SAYING YOU KILLED A DUDE AROUND THE X-MEN IS LIKE USING A RACIAL SLUR AROUND POLITE COMPANY. FUCKIN LIGHTEN UP YOU GOD DAMN BORING ASSHOLES.
OH YEAH, AND THE X-MEN ARE IN JAPAN BECAUSE WOLVERINE IS GOING TO GET MARRIED, HENCE THE TRANSFORMATION INTO A GAPPING VAGINA.
THERES LIKE, FULL ON NINJAS AND SHIT EVERYWHERE
WOLVERINE ALSO PLOWED A PSYCHO NINJA BABE NAMED YURIKO. YOU'D ACTUALLY BE HARD PRESSED TO FIND A PYSCHO NINJA BABE THIS SIDE OF CREATION THAT WOLVERINE HASN'T BEEN BALLS DEEP IN.
STORM ALSO APPEARS TO BE IN THE EARLY STAGES OF BEING POSSESSED BY THE PHOENIX FORCE, EXCEPT (SPOILY POO POO ALERT) ITS ALL JUST A RED HERRING THATS NEVER EXPLAINED LATER. FUCKING WACK BULLSHIT, CLAREMONT.
FUN TIMES WITH FART TEA FOR ALL THE X-PALS:
Anyway, the fart tea was actually poison tea and that takes out most of the X-Men except Wolvie and Stormy and Rogue-ain. So after some fuckin plot and action I don't feel like going over, we're all set up for next issue with Wolverine and Rogue pairing off to go fuck up ninja assholes and Storm and Yuriko together again for hot interracial tribbing.

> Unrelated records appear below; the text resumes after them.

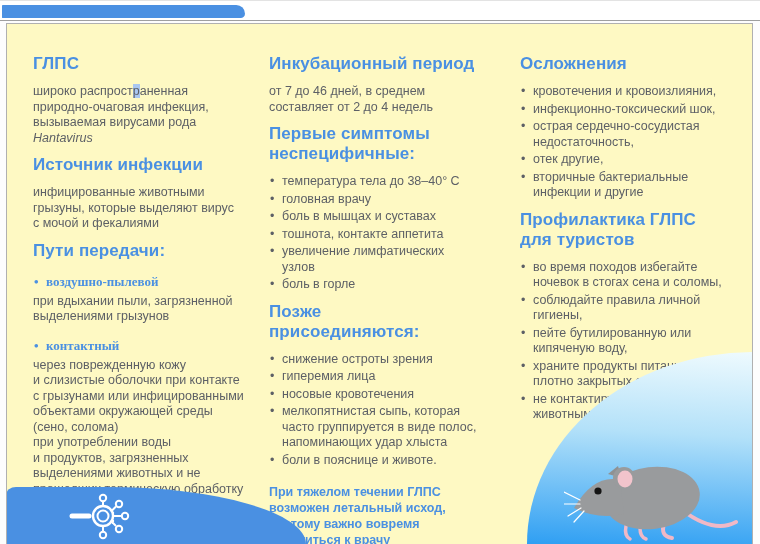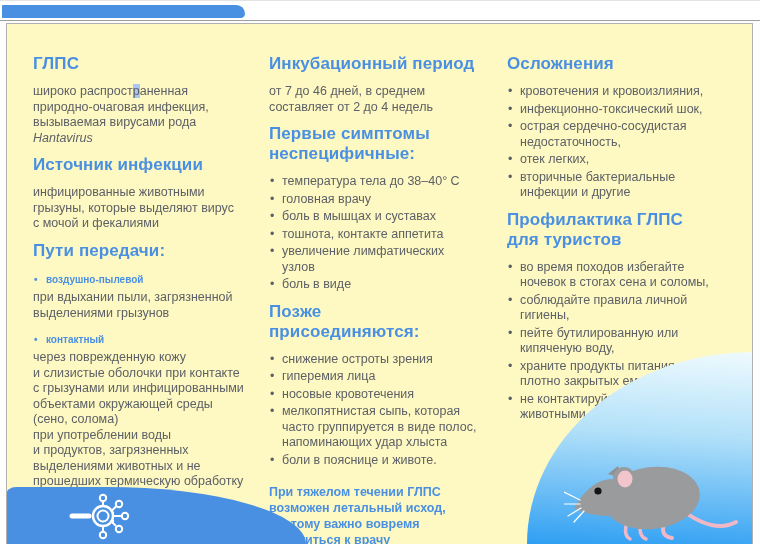"Осложнения" .col-3 { left: 500px -> 513px }
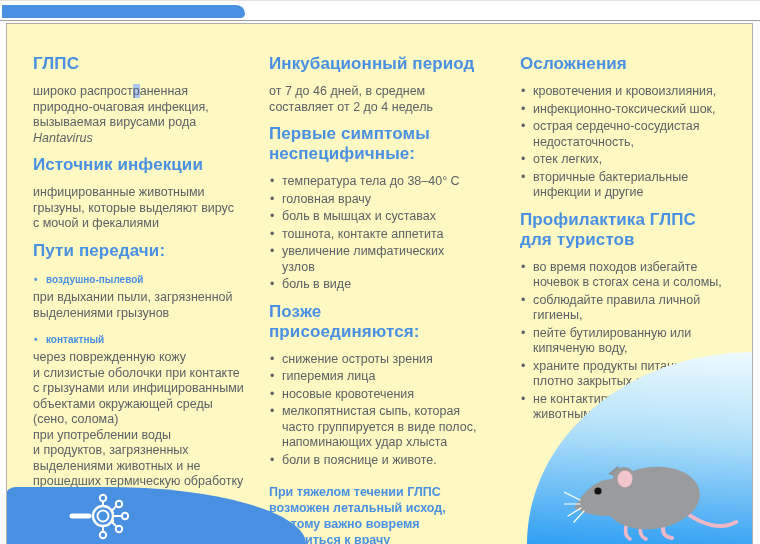"отек легких," li { text: легких -> другие }
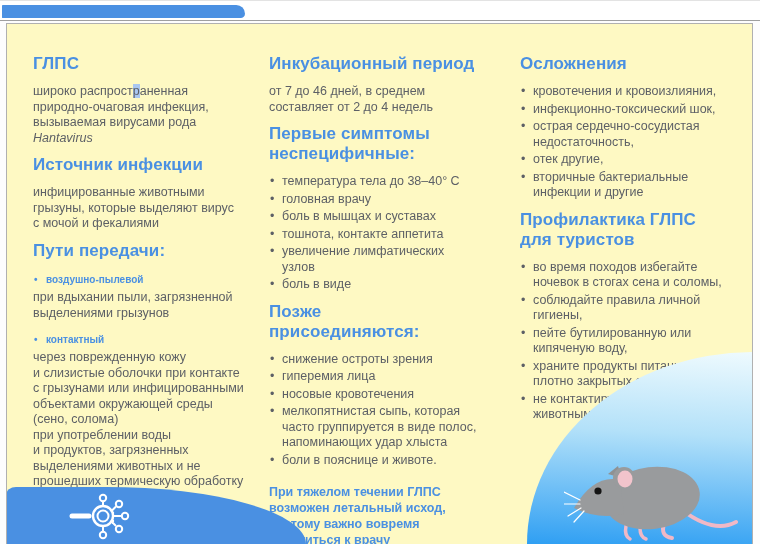"воздушно-пылевой" .route-label { font-family: none -> Liberation Serif, serif; font-size: 10px -> 13px }
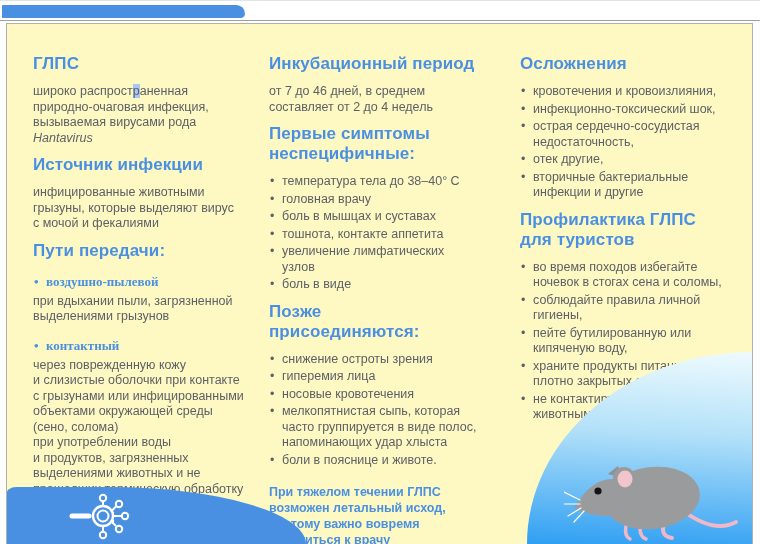"боль в виде" li { text: виде -> горле }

And the villains are the Silver Samurai and Viper and maybe some other Jap mobster ninja types, I don't really remember. It's a good bet that whoever else they may be, they are all into tentacle porn, because all fucking japanese people are crazy for that shit.
well, maybe next issue i will think of funnier things to type, but probably not. oh well.